Le président de la Commission nationale consultative de promotion et de protection des droits de l’homme (CNCPPDH), M. Farouk Ksentini, a indiqué que le rapport sur la situation des droits de l’homme en Algérie met en relief la situation du front social, qu’il a qualifiée d’ »alarmante ».
« Nous le disons fraternellement et nous ne voulons attaquer personne par notre constat » sur le front social, a-t-il souligné, soutenant que « cette inquiétude est suscitée par le nombre de requêtes que la Commission reçoit de la part des citoyens ».

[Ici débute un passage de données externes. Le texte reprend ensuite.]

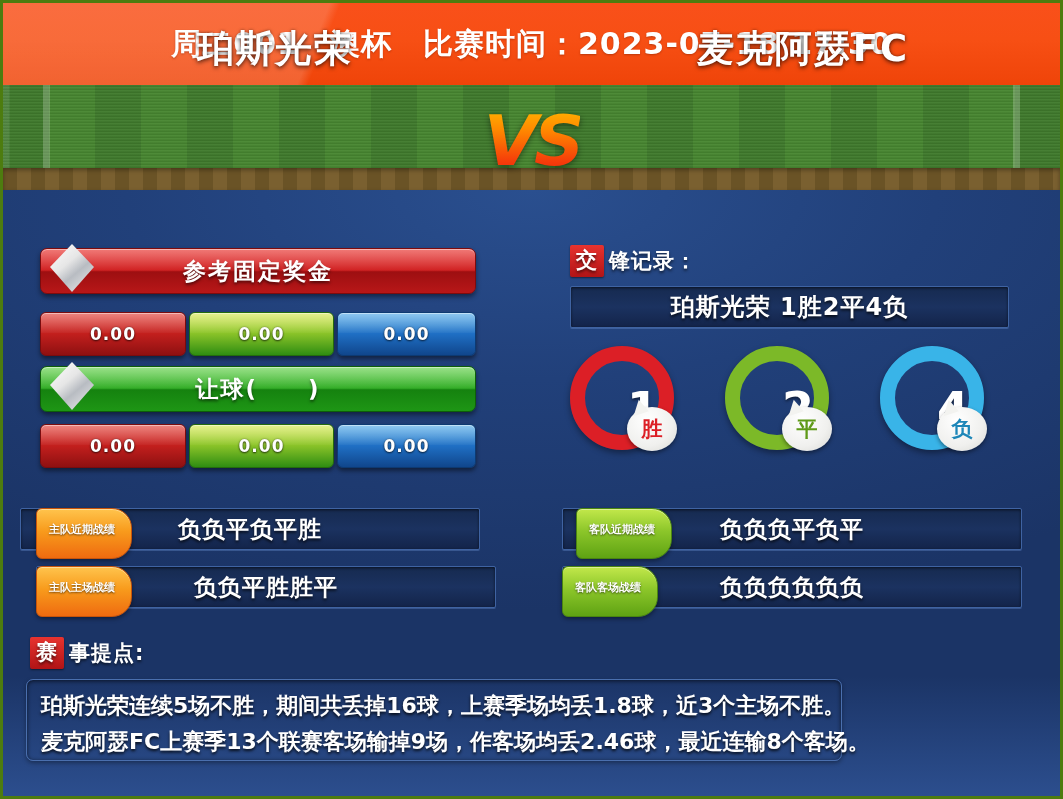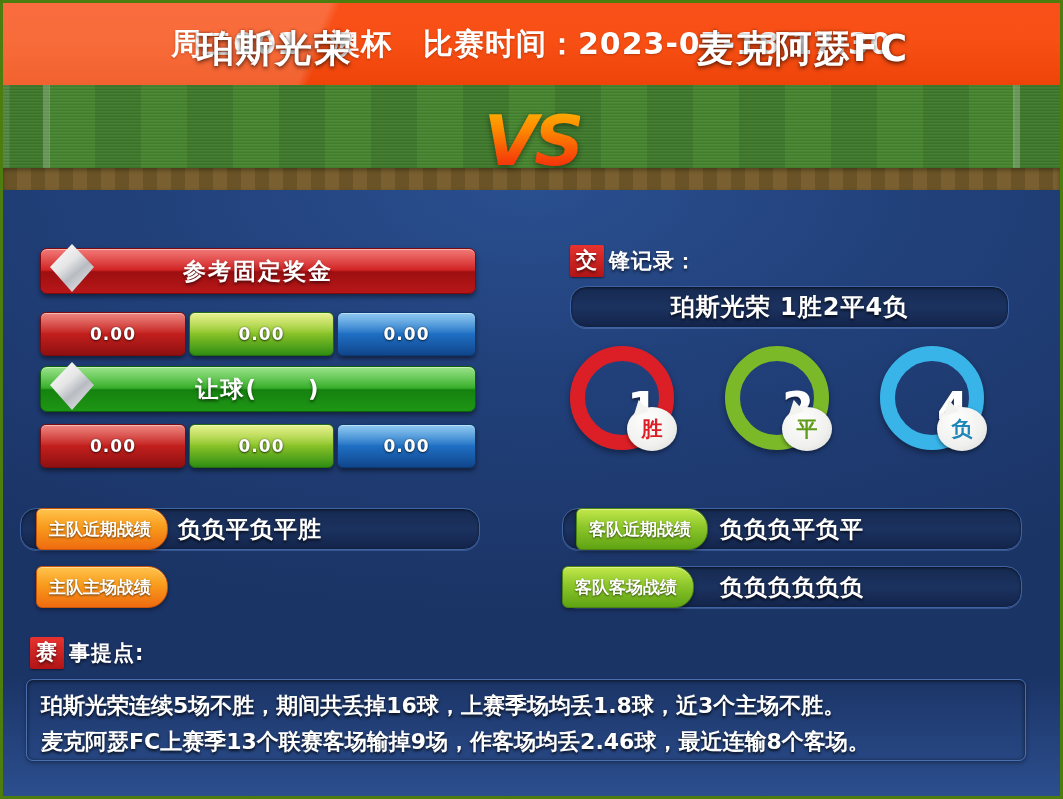--- a/index.html
+++ b/index.html
@@ -137,7 +137,7 @@
   .tag-orange{background:linear-gradient(180deg,#ffc44d 0%,#f89b1c 45%,#ef6b10 100%);border:1px solid #c8540a;}
   .tag-green{background:linear-gradient(180deg,#c2e84b 0%,#8cc62a 45%,#5fa313 100%);border:1px solid #4a8510;}
   .darkslot{
-    position:absolute;height:40px;border-radius:16px;
+    position:absolute;height:40px;border-radius:2px;
     background:linear-gradient(180deg,#162a50 0%,#1b3260 50%,#13244a 100%);
     border:1px solid #3f63a2;
     box-shadow:inset 0 1px 3px rgba(0,0,0,.6), 0 1px 0 rgba(110,150,215,.35);

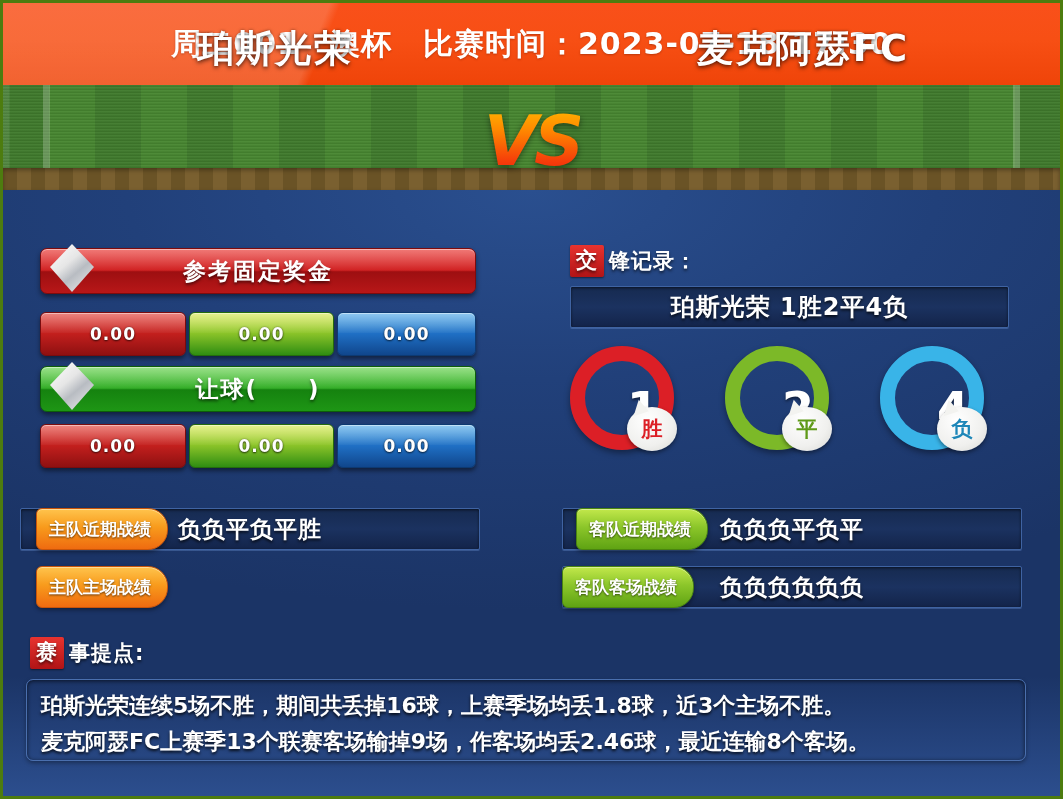--- a/index.html
+++ b/index.html
@@ -126,10 +126,10 @@
 
   
   .tagpill{
-    position:absolute;height:40px;padding:0 16px 0 12px;
+    position:absolute;height:40px;padding:0 16px 9px 12px;
     display:flex;align-items:center;justify-content:center;
     border-radius:6px 20px 20px 6px;
-    color:#ffffff;font-size:17px;font-weight:bold;letter-spacing:0px;
+    color:#ffffff;font-size:11px;font-weight:bold;letter-spacing:0px;
     text-shadow:0 1px 2px rgba(0,0,0,.6);
     box-shadow:0 2px 4px rgba(0,0,0,.4), inset 0 1px 0 rgba(255,255,255,.4);
     z-index:3;white-space:nowrap;

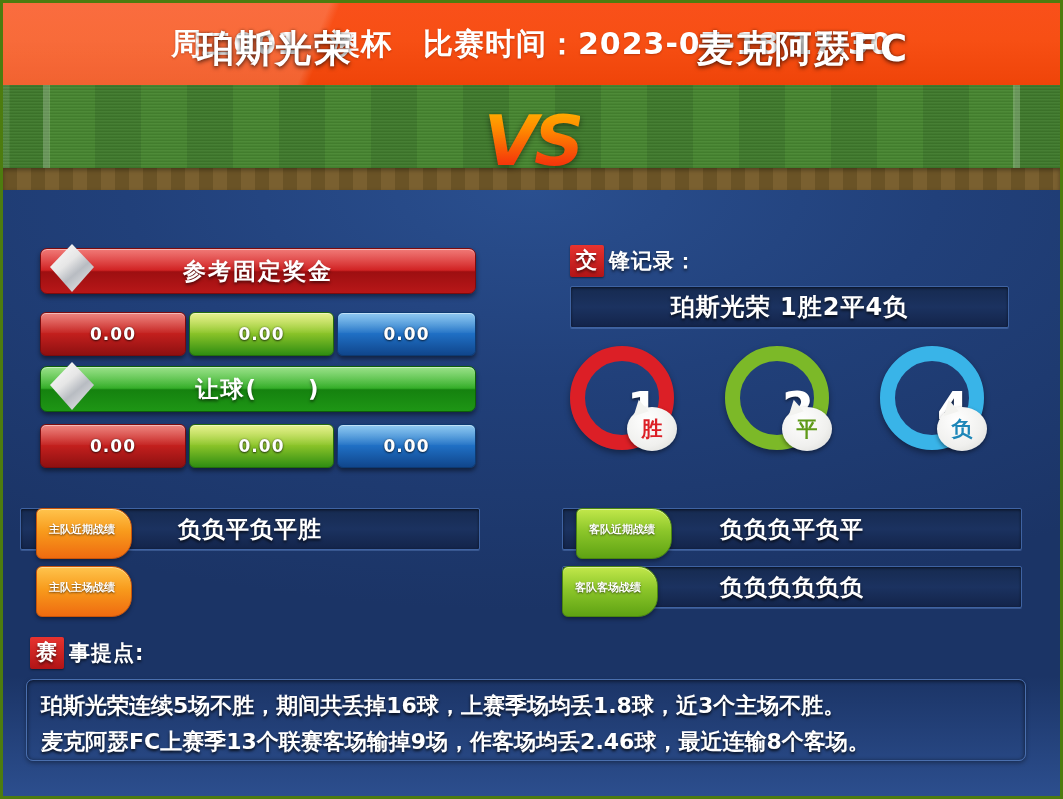--- a/index.html
+++ b/index.html
@@ -264,6 +264,7 @@
   <div class="darkslot" style="left:20px;top:508px;width:458px;">负负平负平胜</div>
   <div class="tagpill tag-orange" style="left:36px;top:508px;">主队近期战绩</div>
 
+  <div class="darkslot" style="left:36px;top:566px;width:458px;">负负平胜胜平</div>
   <div class="tagpill tag-orange" style="left:36px;top:566px;">主队主场战绩</div>
 
   <div class="darkslot" style="left:562px;top:508px;width:458px;">负负负平负平</div>

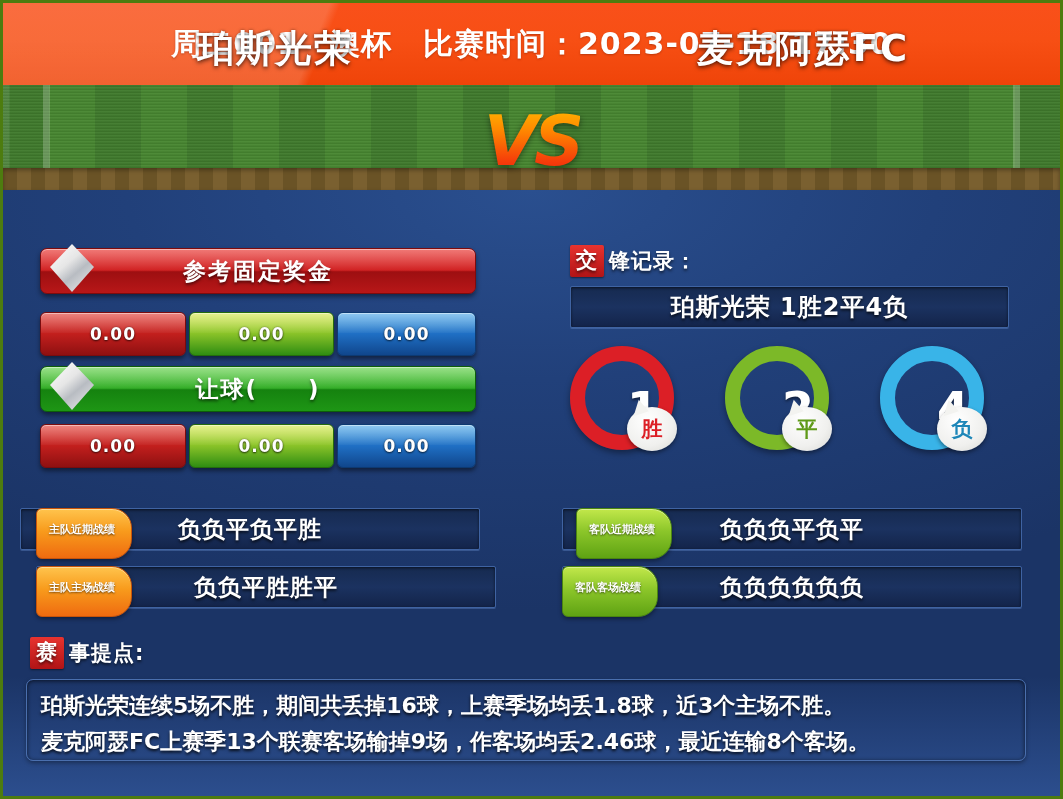--- a/index.html
+++ b/index.html
@@ -278,7 +278,7 @@
     <span>事提点:</span>
   </div>
 
-  <div class="tipbox" style="left:26px;top:679px;width:1000px;height:82px;">
+  <div class="tipbox" style="left:26px;top:679px;width:816px;height:82px;">
     <div class="tipline">珀斯光荣连续5场不胜，期间共丢掉16球，上赛季场均丢1.8球，近3个主场不胜。</div>
     <div class="tipline">麦克阿瑟FC上赛季13个联赛客场输掉9场，作客场均丢2.46球，最近连输8个客场。</div>
   </div>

Il a indiqué, à ce sujet, qu »’une tension importante est perçue en ce qui concerne les droits sociaux », ajoutant que « le logement, l’emploi, la santé et l’éducation sont autant de secteurs qui suscitent nos inquiétudes ».
« Il y a aussi la cherté de la vie », a-t-il encore ajouté, relevant que « le coût de la vie devient un problème fondamental dans ce pays ».
Plaidant pour la prise en charge « urgente » de ces problèmes, le président de la CNCPPDH a indiqué que les responsables « sont conscients de la gravité de la situation ».
Evoquant le problème des Harraga (l’émigration clandestine), M. Ksentini a soutenu que « la situation de la jeunesse est, aussi, inquiétante à cause de l’absence de débouchés ».
« Nous sommes certains qu’une suite favorable sera réservée à ce volet de notre rapport », a-t-il estimé, expliquant que le constat du CNCPPDH a pour objectif « d’inciter » les responsables à « aller vite dans les solutions mises en œuvre pour résorber ces problèmes ».